Your task:
Please repeat each line below exactly, with no images in the copy.
--- Data for review Enclosed Below ---
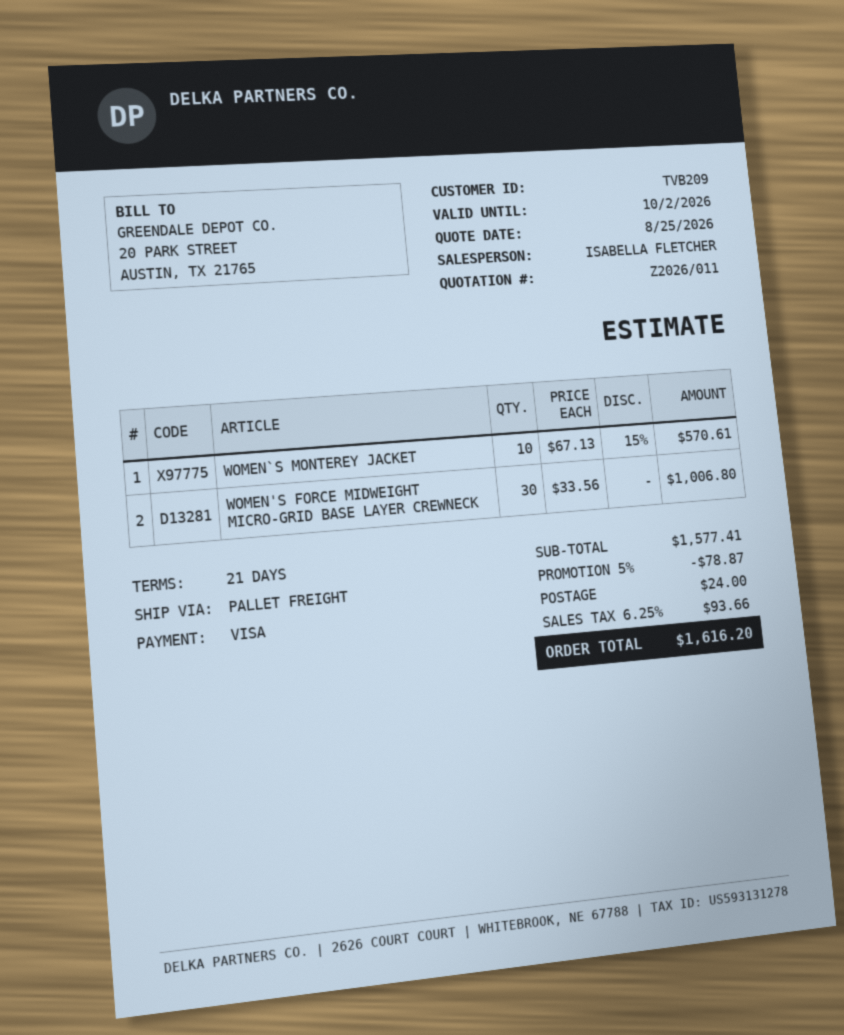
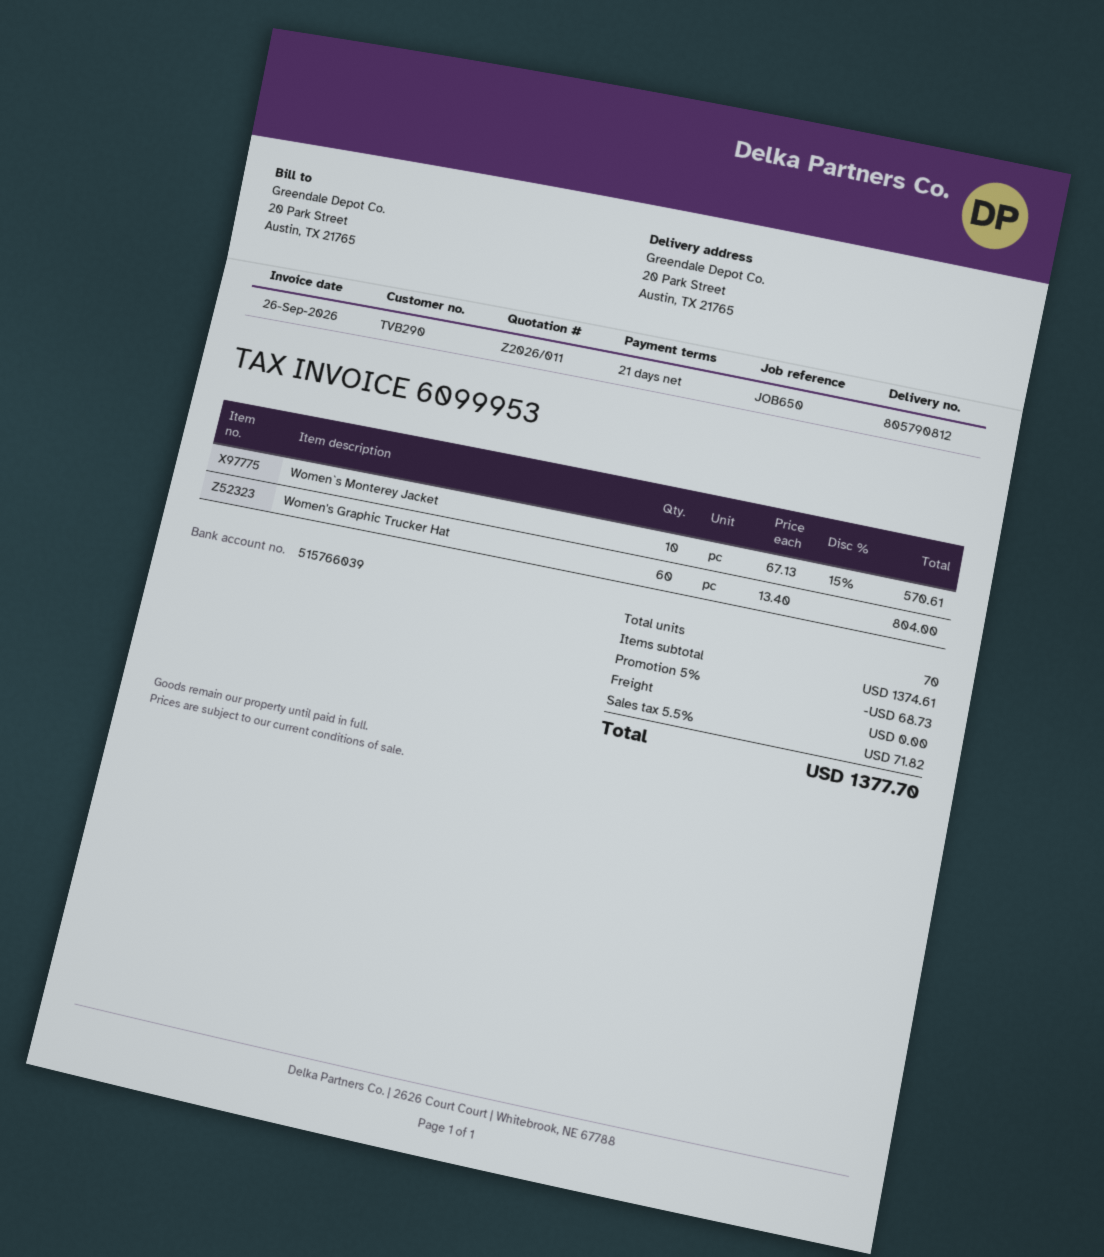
customer number: TVB209 -> TVB290
WOMEN'S FORCE MIDWEIGHT MICRO-GRID BASE LAYER CREWNECK: 30 x 33.56 = 1006.80 -> none
Women's Graphic Trucker Hat: none -> 60 x 13.40 = 804.00
subtotal: 1577.41 -> 1374.61
discount: 5% = 78.87 -> 5% = 68.73
shipping: 24.00 -> 0.00
tax: 6.25% = 93.66 -> 5.5% = 71.82
total: 1616.20 -> 1377.70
--- End of Enclosed Data for review ---
Answer section:
customer number: TVB209 -> TVB290
WOMEN'S FORCE MIDWEIGHT MICRO-GRID BASE LAYER CREWNECK: 30 x 33.56 = 1006.80 -> none
Women's Graphic Trucker Hat: none -> 60 x 13.40 = 804.00
subtotal: 1577.41 -> 1374.61
discount: 5% = 78.87 -> 5% = 68.73
shipping: 24.00 -> 0.00
tax: 6.25% = 93.66 -> 5.5% = 71.82
total: 1616.20 -> 1377.70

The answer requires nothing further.